## Data excerpts
——————————

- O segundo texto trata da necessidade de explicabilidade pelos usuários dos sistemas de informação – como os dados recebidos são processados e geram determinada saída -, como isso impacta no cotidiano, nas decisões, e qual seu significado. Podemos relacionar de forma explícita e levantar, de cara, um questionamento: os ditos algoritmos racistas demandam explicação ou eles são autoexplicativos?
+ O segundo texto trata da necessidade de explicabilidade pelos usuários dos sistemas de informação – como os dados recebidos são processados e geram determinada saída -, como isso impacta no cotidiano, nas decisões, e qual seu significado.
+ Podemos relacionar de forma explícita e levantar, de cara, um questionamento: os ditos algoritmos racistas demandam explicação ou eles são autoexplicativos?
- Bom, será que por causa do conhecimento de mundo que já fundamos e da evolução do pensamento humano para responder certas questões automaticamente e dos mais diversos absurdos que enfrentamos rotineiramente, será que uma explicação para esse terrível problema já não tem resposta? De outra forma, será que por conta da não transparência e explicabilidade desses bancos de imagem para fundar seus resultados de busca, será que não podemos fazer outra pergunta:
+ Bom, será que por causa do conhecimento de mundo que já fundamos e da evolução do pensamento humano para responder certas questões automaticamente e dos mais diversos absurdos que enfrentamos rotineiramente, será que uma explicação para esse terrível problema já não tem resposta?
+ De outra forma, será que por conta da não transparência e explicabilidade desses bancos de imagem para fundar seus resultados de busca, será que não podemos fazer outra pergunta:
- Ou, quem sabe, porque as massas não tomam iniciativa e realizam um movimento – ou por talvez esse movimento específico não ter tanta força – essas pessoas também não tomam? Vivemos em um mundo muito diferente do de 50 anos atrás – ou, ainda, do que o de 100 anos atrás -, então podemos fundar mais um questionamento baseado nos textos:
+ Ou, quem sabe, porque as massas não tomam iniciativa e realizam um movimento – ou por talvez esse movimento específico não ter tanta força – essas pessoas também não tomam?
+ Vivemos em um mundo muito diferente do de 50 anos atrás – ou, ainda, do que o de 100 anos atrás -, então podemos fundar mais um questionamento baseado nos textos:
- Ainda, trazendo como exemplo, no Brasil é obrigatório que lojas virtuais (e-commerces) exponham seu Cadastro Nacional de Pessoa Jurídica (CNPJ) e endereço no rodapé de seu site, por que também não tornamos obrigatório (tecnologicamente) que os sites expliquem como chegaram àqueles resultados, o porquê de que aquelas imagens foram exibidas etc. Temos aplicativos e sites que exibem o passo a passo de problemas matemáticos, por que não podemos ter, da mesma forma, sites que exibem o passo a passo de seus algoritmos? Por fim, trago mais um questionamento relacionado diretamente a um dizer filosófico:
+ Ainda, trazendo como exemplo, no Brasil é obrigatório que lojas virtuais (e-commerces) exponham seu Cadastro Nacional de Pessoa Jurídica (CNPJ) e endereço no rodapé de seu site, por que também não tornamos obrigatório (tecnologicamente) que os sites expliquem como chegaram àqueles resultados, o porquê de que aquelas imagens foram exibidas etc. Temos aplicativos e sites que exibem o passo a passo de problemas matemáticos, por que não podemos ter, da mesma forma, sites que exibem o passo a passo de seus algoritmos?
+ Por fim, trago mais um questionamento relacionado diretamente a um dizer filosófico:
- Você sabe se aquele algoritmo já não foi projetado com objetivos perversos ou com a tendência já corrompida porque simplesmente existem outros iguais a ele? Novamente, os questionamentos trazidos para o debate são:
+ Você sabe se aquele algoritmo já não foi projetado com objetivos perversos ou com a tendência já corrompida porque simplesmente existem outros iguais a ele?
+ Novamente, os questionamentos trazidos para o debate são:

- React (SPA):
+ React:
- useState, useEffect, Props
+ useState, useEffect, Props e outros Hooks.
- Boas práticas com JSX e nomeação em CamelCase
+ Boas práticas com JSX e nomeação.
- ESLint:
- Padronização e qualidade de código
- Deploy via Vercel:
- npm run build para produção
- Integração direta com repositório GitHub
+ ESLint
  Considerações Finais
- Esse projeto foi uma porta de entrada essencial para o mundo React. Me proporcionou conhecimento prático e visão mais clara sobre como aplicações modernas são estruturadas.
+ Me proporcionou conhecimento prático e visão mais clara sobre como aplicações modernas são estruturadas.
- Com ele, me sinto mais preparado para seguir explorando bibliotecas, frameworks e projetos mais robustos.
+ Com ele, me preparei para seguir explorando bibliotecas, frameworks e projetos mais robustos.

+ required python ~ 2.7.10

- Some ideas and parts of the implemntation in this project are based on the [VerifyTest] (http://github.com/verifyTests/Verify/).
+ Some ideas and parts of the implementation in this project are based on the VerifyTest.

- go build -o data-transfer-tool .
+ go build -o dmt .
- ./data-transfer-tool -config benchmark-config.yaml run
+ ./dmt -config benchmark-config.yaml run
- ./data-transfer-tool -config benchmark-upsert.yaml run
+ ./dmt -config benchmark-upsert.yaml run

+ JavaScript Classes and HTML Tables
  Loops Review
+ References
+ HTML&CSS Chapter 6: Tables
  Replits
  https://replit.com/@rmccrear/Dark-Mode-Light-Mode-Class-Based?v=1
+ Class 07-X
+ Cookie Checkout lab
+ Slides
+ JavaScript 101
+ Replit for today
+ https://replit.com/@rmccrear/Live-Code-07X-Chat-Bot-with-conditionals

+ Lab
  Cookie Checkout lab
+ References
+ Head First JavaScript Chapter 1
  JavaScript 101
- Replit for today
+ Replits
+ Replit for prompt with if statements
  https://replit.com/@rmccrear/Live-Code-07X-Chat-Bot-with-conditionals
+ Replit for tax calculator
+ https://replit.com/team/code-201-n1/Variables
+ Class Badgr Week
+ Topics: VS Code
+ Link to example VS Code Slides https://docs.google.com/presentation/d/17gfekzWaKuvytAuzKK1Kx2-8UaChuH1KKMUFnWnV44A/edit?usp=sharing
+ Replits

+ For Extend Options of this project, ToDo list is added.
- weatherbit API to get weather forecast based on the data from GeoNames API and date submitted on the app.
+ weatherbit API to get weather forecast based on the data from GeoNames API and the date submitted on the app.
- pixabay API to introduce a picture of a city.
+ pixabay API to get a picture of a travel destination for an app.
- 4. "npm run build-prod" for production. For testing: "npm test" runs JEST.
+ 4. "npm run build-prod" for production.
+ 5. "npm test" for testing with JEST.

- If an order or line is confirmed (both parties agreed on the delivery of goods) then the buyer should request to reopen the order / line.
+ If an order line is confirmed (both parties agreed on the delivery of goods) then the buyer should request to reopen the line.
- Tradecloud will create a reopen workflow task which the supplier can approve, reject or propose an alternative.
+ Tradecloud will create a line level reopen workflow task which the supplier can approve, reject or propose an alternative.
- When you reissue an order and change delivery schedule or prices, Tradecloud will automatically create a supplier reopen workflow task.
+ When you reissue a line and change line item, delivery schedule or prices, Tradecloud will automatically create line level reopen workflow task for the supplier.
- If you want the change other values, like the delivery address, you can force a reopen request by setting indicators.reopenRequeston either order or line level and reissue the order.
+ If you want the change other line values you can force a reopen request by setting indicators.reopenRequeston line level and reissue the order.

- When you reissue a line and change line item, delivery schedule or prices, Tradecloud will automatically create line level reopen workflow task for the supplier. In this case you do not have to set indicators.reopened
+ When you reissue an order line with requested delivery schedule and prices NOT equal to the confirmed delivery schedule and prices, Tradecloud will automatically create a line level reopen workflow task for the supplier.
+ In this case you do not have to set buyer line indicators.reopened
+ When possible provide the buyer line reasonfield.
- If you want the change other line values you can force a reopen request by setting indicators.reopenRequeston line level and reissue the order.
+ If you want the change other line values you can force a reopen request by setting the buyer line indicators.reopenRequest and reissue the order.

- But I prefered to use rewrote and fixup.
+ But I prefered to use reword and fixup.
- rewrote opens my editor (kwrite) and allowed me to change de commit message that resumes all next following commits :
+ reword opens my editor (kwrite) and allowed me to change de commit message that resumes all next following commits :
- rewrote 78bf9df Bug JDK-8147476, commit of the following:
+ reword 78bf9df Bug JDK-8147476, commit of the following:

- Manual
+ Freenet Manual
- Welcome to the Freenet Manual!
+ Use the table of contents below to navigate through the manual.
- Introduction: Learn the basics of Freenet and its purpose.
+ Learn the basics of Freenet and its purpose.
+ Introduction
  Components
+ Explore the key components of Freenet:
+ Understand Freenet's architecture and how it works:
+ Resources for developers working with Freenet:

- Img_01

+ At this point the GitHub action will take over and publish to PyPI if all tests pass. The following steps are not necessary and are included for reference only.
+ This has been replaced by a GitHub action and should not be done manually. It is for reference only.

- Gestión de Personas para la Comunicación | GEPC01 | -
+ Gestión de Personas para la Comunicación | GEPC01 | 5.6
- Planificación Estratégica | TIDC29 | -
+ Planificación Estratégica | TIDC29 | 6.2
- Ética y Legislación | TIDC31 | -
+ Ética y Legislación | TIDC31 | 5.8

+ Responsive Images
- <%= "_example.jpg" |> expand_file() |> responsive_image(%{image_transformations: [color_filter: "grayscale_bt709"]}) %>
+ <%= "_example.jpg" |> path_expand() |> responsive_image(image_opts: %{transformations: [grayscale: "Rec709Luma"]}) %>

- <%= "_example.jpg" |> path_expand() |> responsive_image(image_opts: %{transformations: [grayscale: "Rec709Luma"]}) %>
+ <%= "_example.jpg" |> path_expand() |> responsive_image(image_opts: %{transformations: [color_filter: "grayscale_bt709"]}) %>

——————————

## What you have to do
The word is "Planificación". Copy every line above where it appears.

## Response for this exercise
- Planificación Estratégica | TIDC29 | -
+ Planificación Estratégica | TIDC29 | 6.2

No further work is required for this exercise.